Interrogé sur la propriété de l’île administrée par les Danois, Trump a répondu : « Le fait qu’ils aient débarqué là avec un bateau il y a 500 ans ne veut pas dire qu’ils possèdent le territoire…Je suis sûr que nous avons aussi beaucoup de navires qui sont allés là-bas ».
Il a continué : « Si vous regardez ce qui se passe en dehors du Groenland maintenant, il y a des destroyers russes et chinois…Nous ne permettrons pas à la Russie ou à la Chine d’occuper le Groenland et c’est ce qu’ils feront si nous n’agissons pas ».
Les dirigeants européens ont publié la semaine dernière une déclaration conjointe dans laquelle ils ont réitéré l’importance d’établir la sécurité dans l’Arctique et souligné que le Groenland « appartient à son peuple ».

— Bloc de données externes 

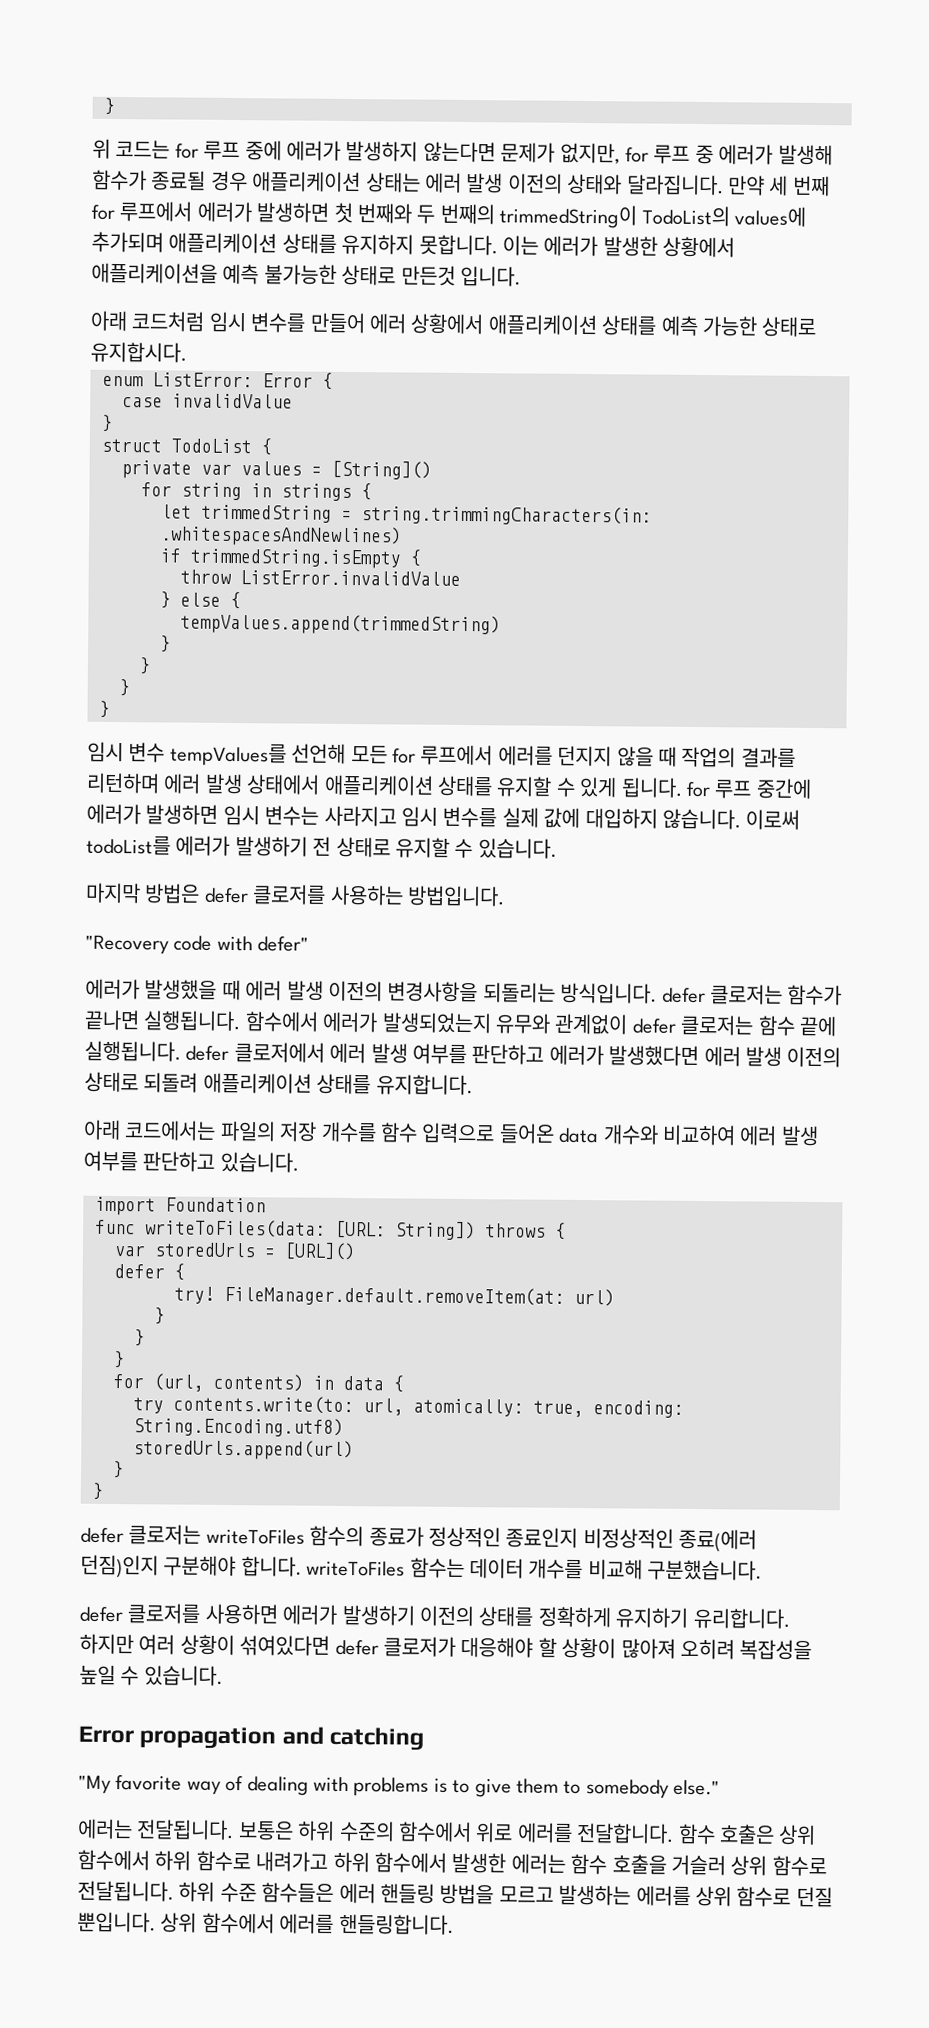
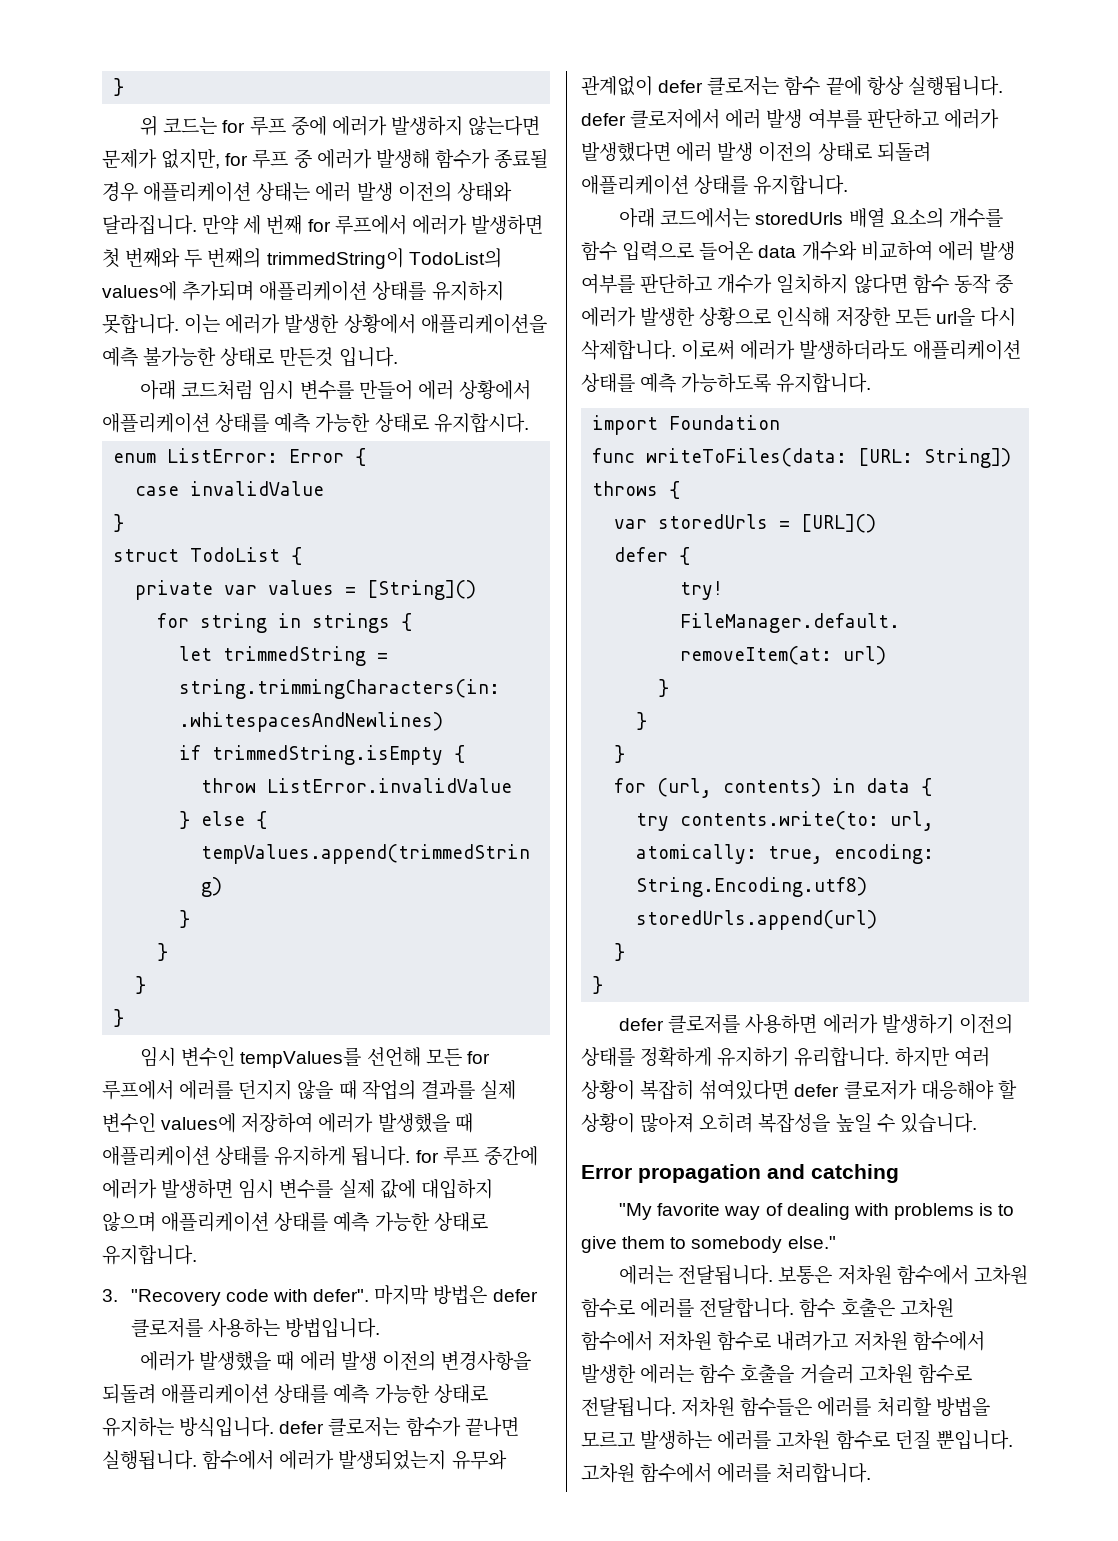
- 임시 변수 tempValues를 선언해 모든 for 루프에서 에러를 던지지 않을 때 작업의 결과를 리턴하며 에러 발생 상태에서 애플리케이션 상태를 유지할 수 있게 됩니다. for 루프 중간에 에러가 발생하면 임시 변수는 사라지고 임시 변수를 실제 값에 대입하지 않습니다. 이로써 todoList를 에러가 발생하기 전 상태로 유지할 수 있습니다.
- 마지막 방법은 defer 클로저를 사용하는 방법입니다.
+ 임시 변수인 tempValues를 선언해 모든 for 루프에서 에러를 던지지 않을 때 작업의 결과를 실제 변수인 values에 저장하여 에러가 발생했을 때 애플리케이션 상태를 유지하게 됩니다. for 루프 중간에 에러가 발생하면 임시 변수를 실제 값에 대입하지 않으며 애플리케이션 상태를 예측 가능한 상태로 유지합니다.
+ 3. "Recovery code with defer". 마지막 방법은 defer 클로저를 사용하는 방법입니다.
- "Recovery code with defer"
- 에러가 발생했을 때 에러 발생 이전의 변경사항을 되돌리는 방식입니다. defer 클로저는 함수가 끝나면 실행됩니다.
+ 에러가 발생했을 때 에러 발생 이전의 변경사항을 되돌려 애플리케이션 상태를 예측 가능한 상태로 유지하는 방식입니다. defer 클로저는 함수가 끝나면 실행됩니다.
- 함수에서 에러가 발생되었는지 유무와 관계없이 defer 클로저는 함수 끝에 실행됩니다. defer 클로저에서 에러 발생 여부를 판단하고 에러가 발생했다면 에러 발생 이전의 상태로 되돌려 애플리케이션 상태를 유지합니다.
+ 함수에서 에러가 발생되었는지 유무와 관계없이 defer 클로저는 함수 끝에 항상 실행됩니다. defer 클로저에서 에러 발생 여부를 판단하고 에러가 발생했다면 에러 발생 이전의 상태로 되돌려 애플리케이션 상태를 유지합니다.
- 아래 코드에서는 파일의 저장 개수를 함수 입력으로 들어온 data 개수와 비교하여 에러 발생 여부를 판단하고 있습니다.
+ 아래 코드에서는 storedUrls 배열 요소의 개수를 함수 입력으로 들어온 data 개수와 비교하여 에러 발생 여부를 판단하고 개수가 일치하지 않다면 함수 동작 중 에러가 발생한 상황으로 인식해 저장한 모든 url을 다시 삭제합니다. 이로써 에러가 발생하더라도 애플리케이션 상태를 예측 가능하도록 유지합니다.
- defer 클로저는 writeToFiles 함수의 종료가 정상적인 종료인지 비정상적인 종료(에러 던짐)인지 구분해야 합니다. writeToFiles 함수는 데이터 개수를 비교해 구분했습니다.
- 하지만 여러 상황이 섞여있다면 defer 클로저가 대응해야 할 상황이 많아져 오히려 복잡성을 높일 수 있습니다.
+ 하지만 여러 상황이 복잡히 섞여있다면 defer 클로저가 대응해야 할 상황이 많아져 오히려 복잡성을 높일 수 있습니다.
- 보통은 하위 수준의 함수에서 위로 에러를 전달합니다.
+ 보통은 저차원 함수에서 고차원 함수로 에러를 전달합니다.
- 함수 호출은 상위 함수에서 하위 함수로 내려가고 하위 함수에서 발생한 에러는 함수 호출을 거슬러 상위 함수로 전달됩니다.
+ 함수 호출은 고차원 함수에서 저차원 함수로 내려가고 저차원 함수에서 발생한 에러는 함수 호출을 거슬러 고차원 함수로 전달됩니다.
- 하위 수준 함수들은 에러 핸들링 방법을 모르고 발생하는 에러를 상위 함수로 던질 뿐입니다.
+ 저차원 함수들은 에러를 처리할 방법을 모르고 발생하는 에러를 고차원 함수로 던질 뿐입니다.
- 상위 함수에서 에러를 핸들링합니다.
+ 고차원 함수에서 에러를 처리합니다.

Il est à rappeler qu’avant de prendre ses fonctions, Trump a refusé d’exclure la possibilité d’une action militaire pour annexer l’île arctique. Son fils Donald Trump Jr. et un certain nombre de ses alliés ont visité l’île en janvier dernier et ont récemment nommé un envoyé spécial dans la région autonome. (Fin)(A.M.)(O.K.)